The lines to copy from the listing below are those that contain the string "none".

INFORMATION SHOWN:
..............................
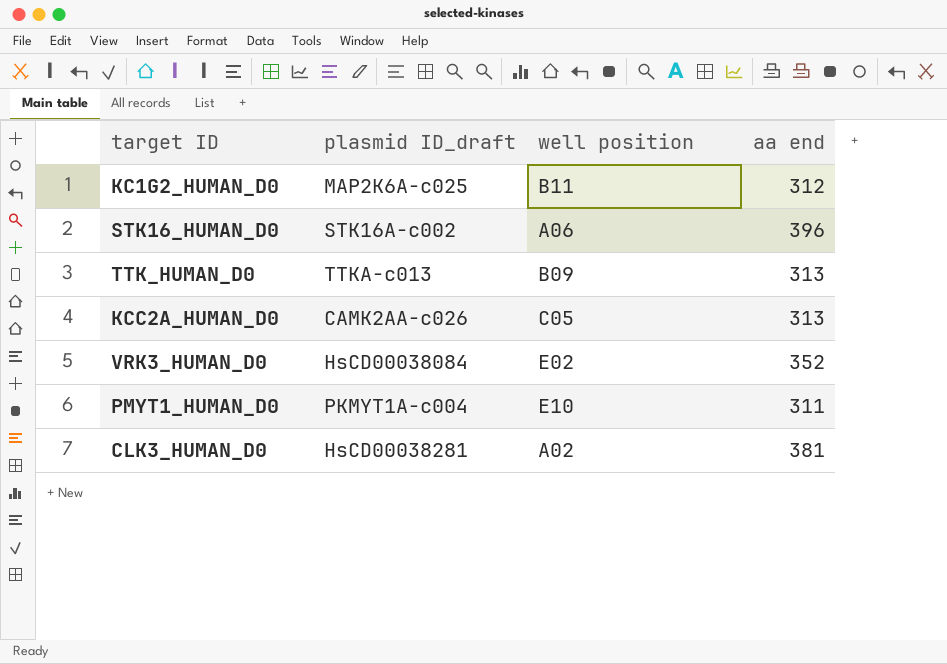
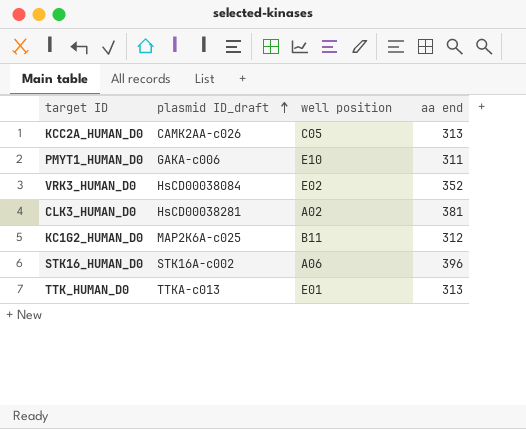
row order: none -> plasmid ID_draft ascending
PMYT1_HUMAN_D0 | plasmid ID_draft: PKMYT1A-c004 -> GAKA-c006
TTK_HUMAN_D0 | well position: B09 -> E01

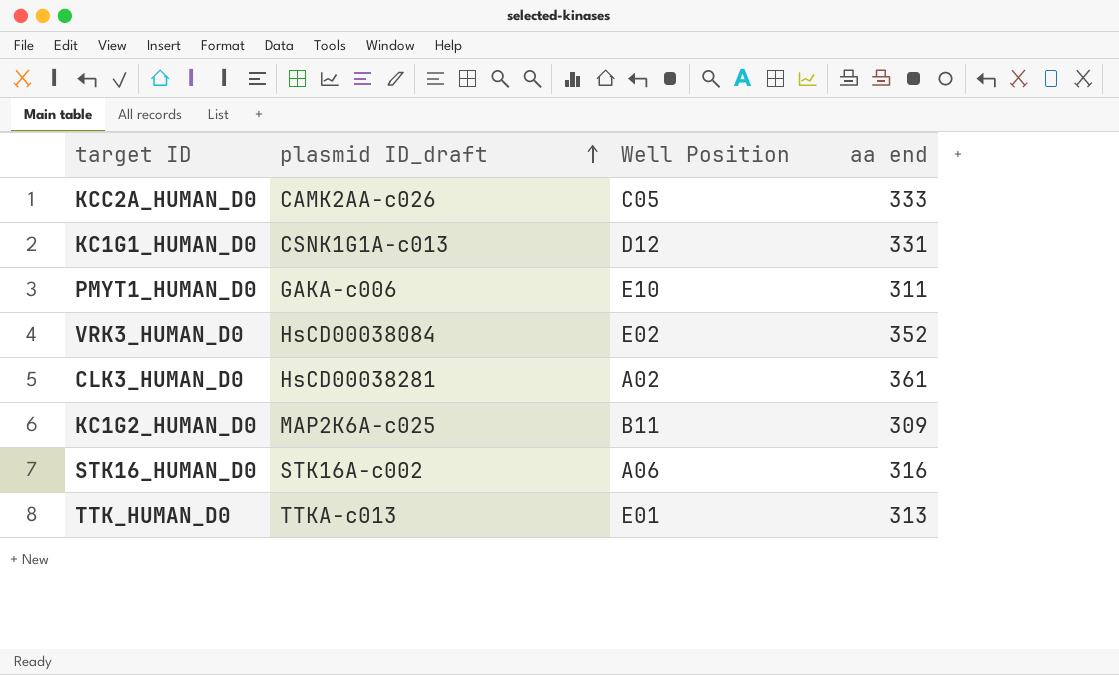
column name: well position -> Well Position
KCC2A_HUMAN_D0 | aa end: 313 -> 333
row KC1G1_HUMAN_D0: none -> CSNK1G1A-c013 | D12 | 331
CLK3_HUMAN_D0 | aa end: 381 -> 361
KC1G2_HUMAN_D0 | aa end: 312 -> 309
STK16_HUMAN_D0 | aa end: 396 -> 316

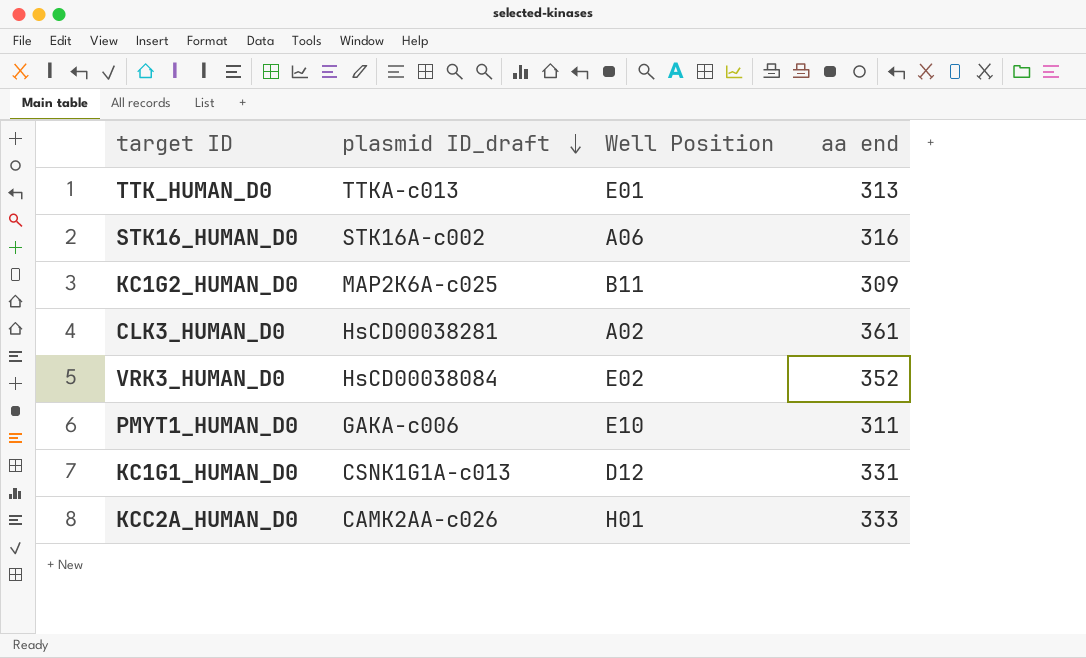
row order: plasmid ID_draft ascending -> plasmid ID_draft descending
KCC2A_HUMAN_D0 | Well Position: C05 -> H01

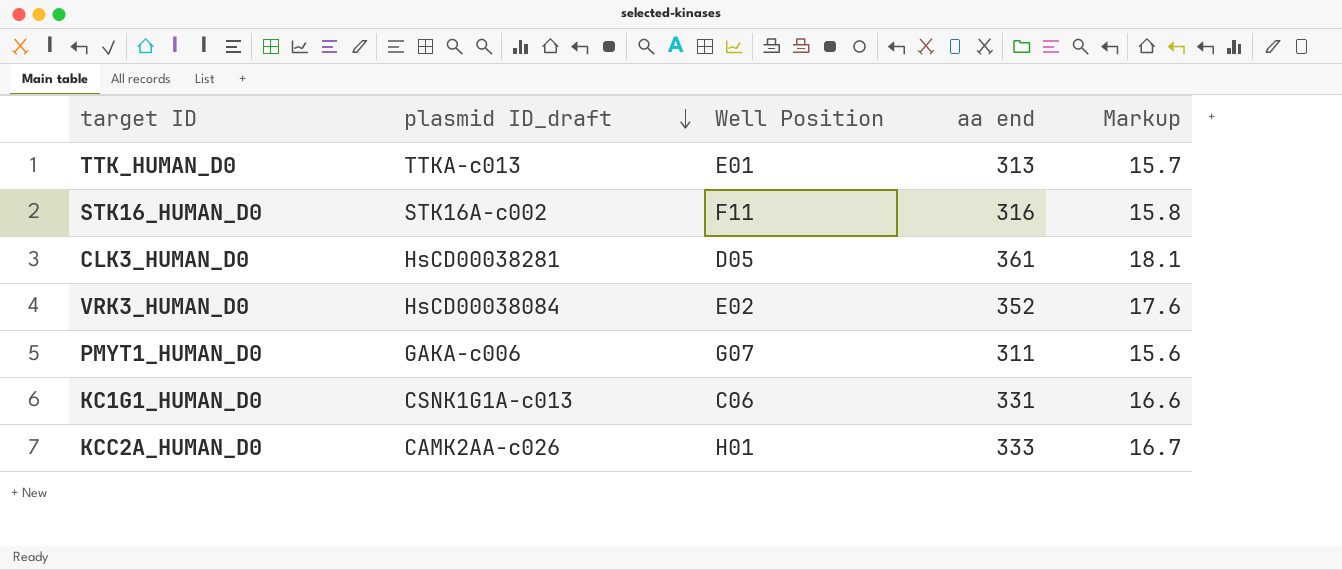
column Markup | formula: none -> [aa end] * 0.05
row KC1G2_HUMAN_D0: MAP2K6A-c025 | B11 | 309 -> none
STK16_HUMAN_D0 | Well Position: A06 -> F11
CLK3_HUMAN_D0 | Well Position: A02 -> D05
PMYT1_HUMAN_D0 | Well Position: E10 -> G07
KC1G1_HUMAN_D0 | Well Position: D12 -> C06

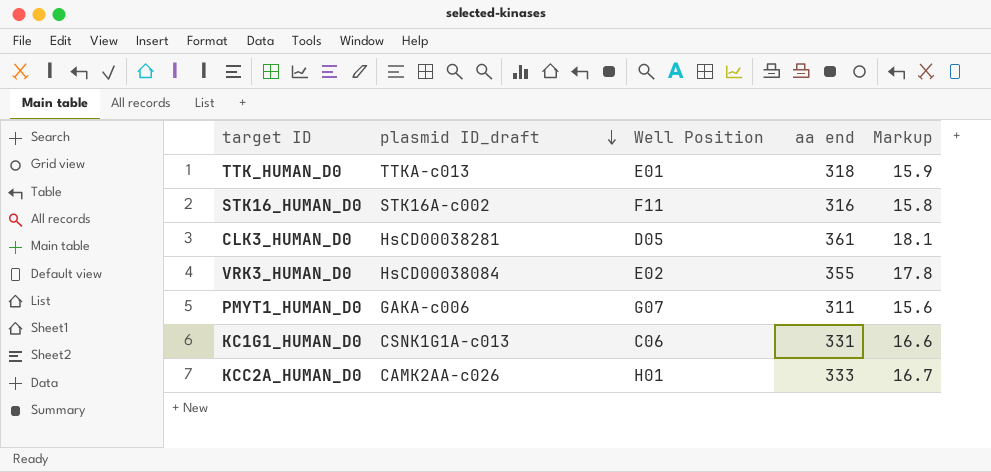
TTK_HUMAN_D0 | aa end: 313 -> 318
TTK_HUMAN_D0 | Markup: 15.7 -> 15.9
VRK3_HUMAN_D0 | aa end: 352 -> 355
VRK3_HUMAN_D0 | Markup: 17.6 -> 17.8

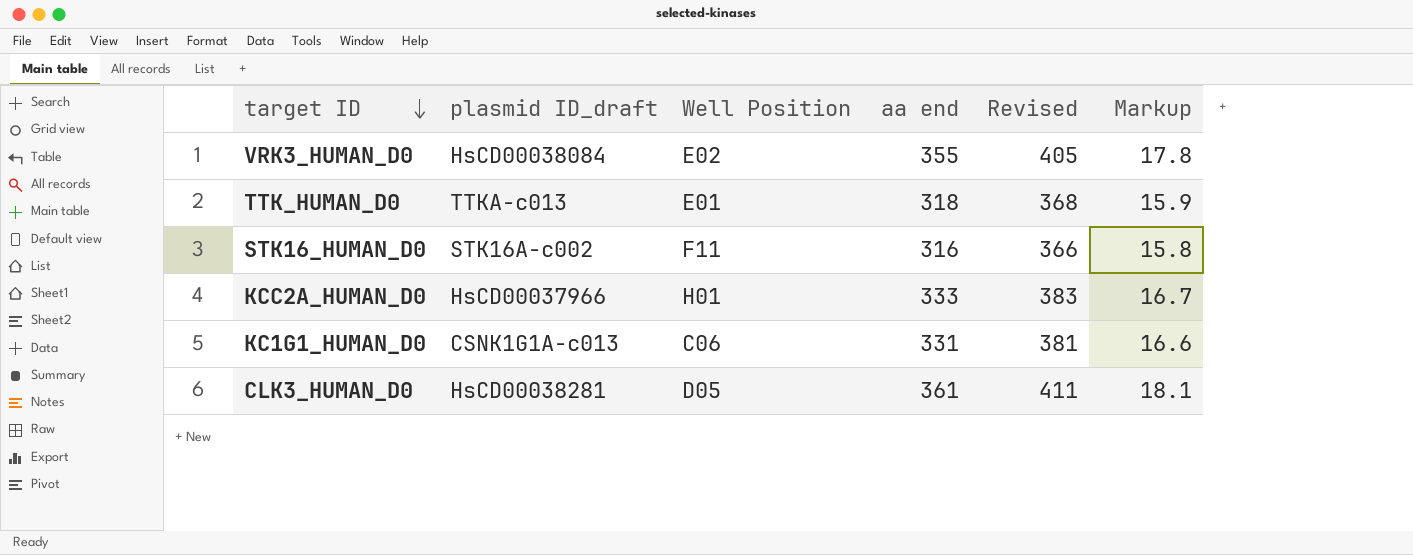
row order: plasmid ID_draft descending -> target ID descending
column Revised | formula: none -> [aa end] + 50
row PMYT1_HUMAN_D0: GAKA-c006 | G07 | 311 | 15.6 -> none
KCC2A_HUMAN_D0 | plasmid ID_draft: CAMK2AA-c026 -> HsCD00037966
..............................
SOLUTION FOR THIS PROBLEM:
row order: none -> plasmid ID_draft ascending
row KC1G1_HUMAN_D0: none -> CSNK1G1A-c013 | D12 | 331
column Markup | formula: none -> [aa end] * 0.05
row KC1G2_HUMAN_D0: MAP2K6A-c025 | B11 | 309 -> none
column Revised | formula: none -> [aa end] + 50
row PMYT1_HUMAN_D0: GAKA-c006 | G07 | 311 | 15.6 -> none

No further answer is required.